Edit tracking data
○ ○ ○ ○ ○ ○ ○

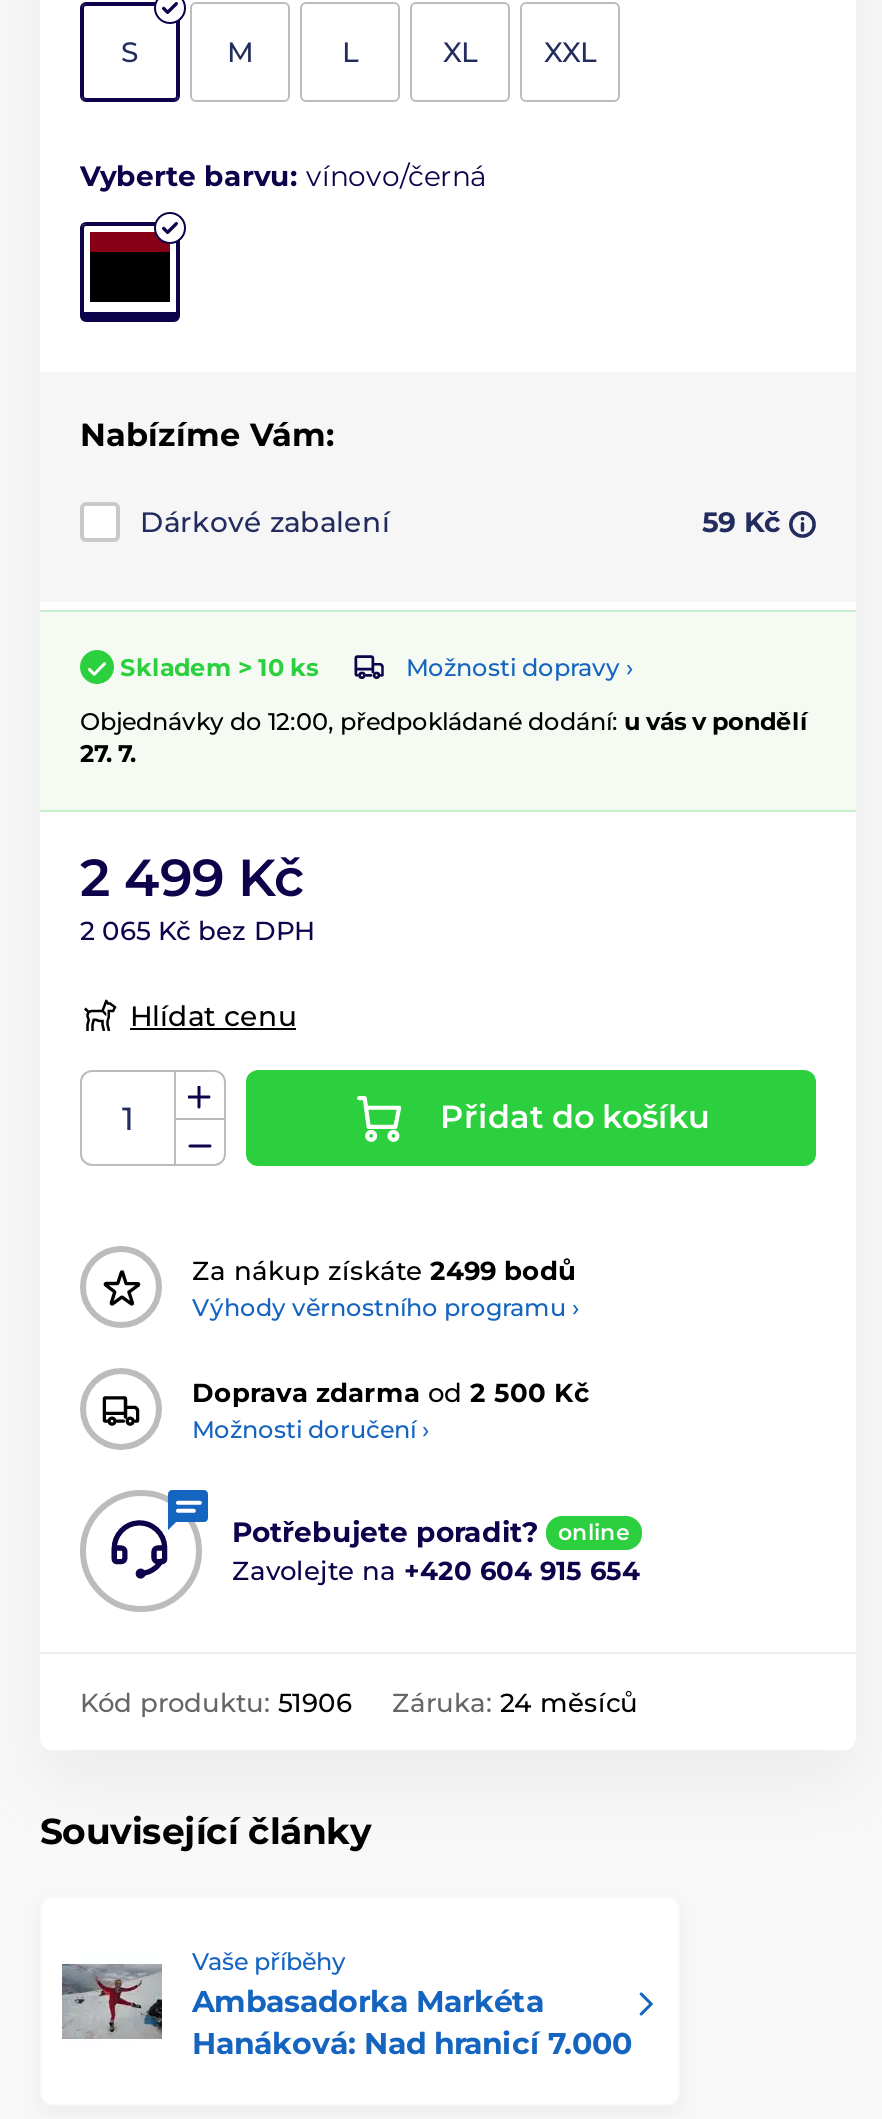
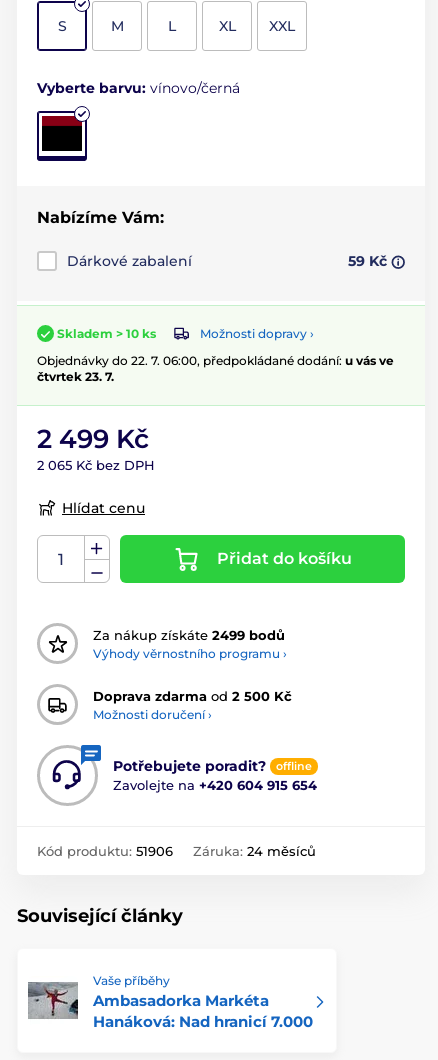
- Objednávky do 12:00, předpokládané dodání: u vás v pondělí
- 27. 7.
+ Objednávky do 22. 7. 06:00, předpokládané dodání: u vás ve
+ čtvrtek 23. 7.

- online
+ offline
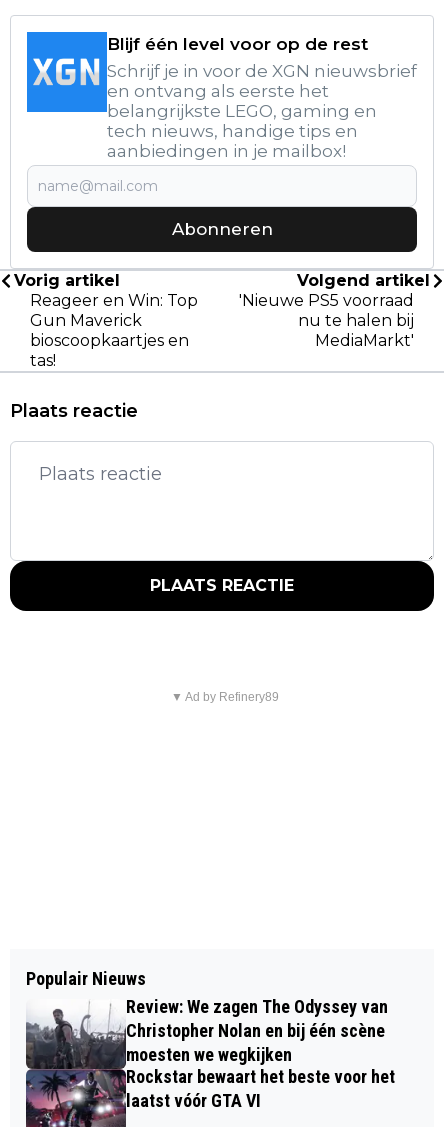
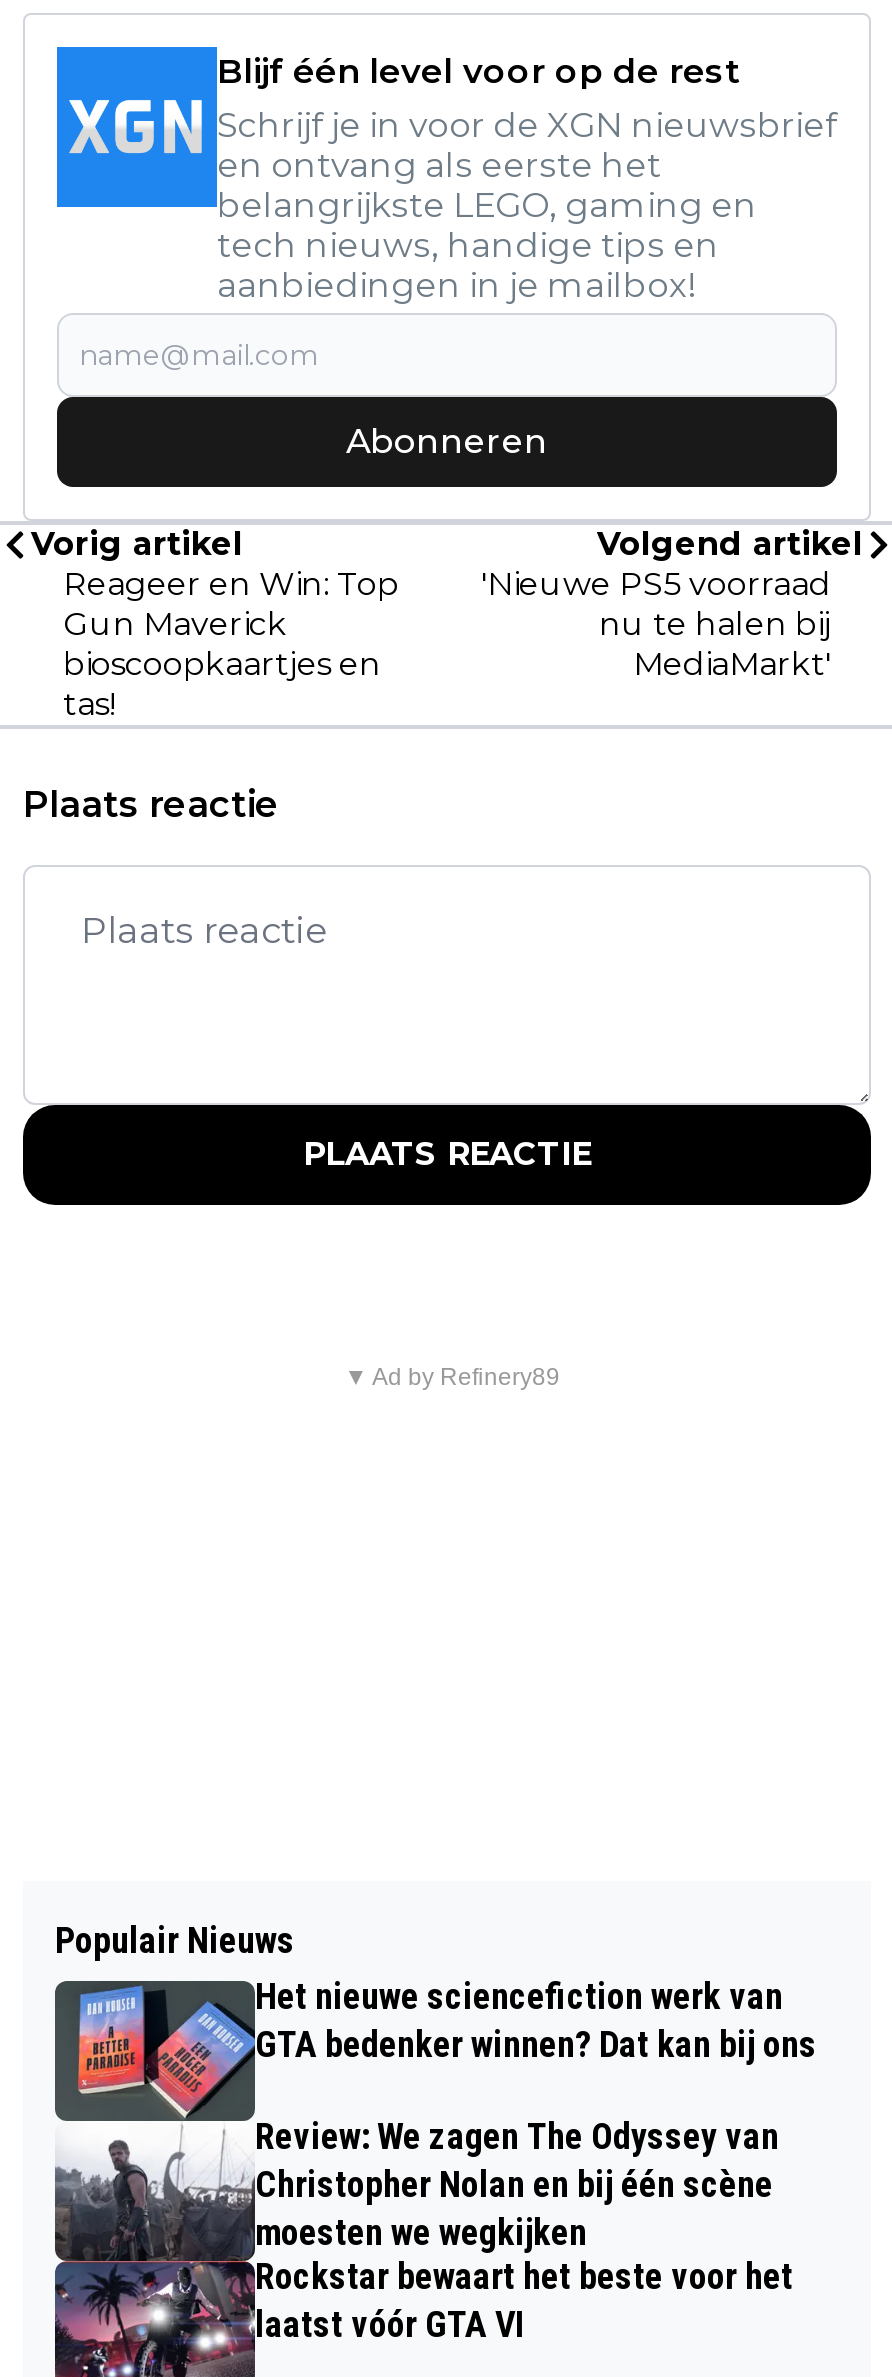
+ [image]
+ Het nieuwe sciencefiction werk van
+ GTA bedenker winnen? Dat kan bij ons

○ ○ ○ ○ ○ ○ ○

● **Your goal**
Copy the records exactly. Skip the images.

● **Task answer**
- Objednávky do 12:00, předpokládané dodání: u vás v pondělí
- 27. 7.
+ Objednávky do 22. 7. 06:00, předpokládané dodání: u vás ve
+ čtvrtek 23. 7.

- online
+ offline
+ [image]
+ Het nieuwe sciencefiction werk van
+ GTA bedenker winnen? Dat kan bij ons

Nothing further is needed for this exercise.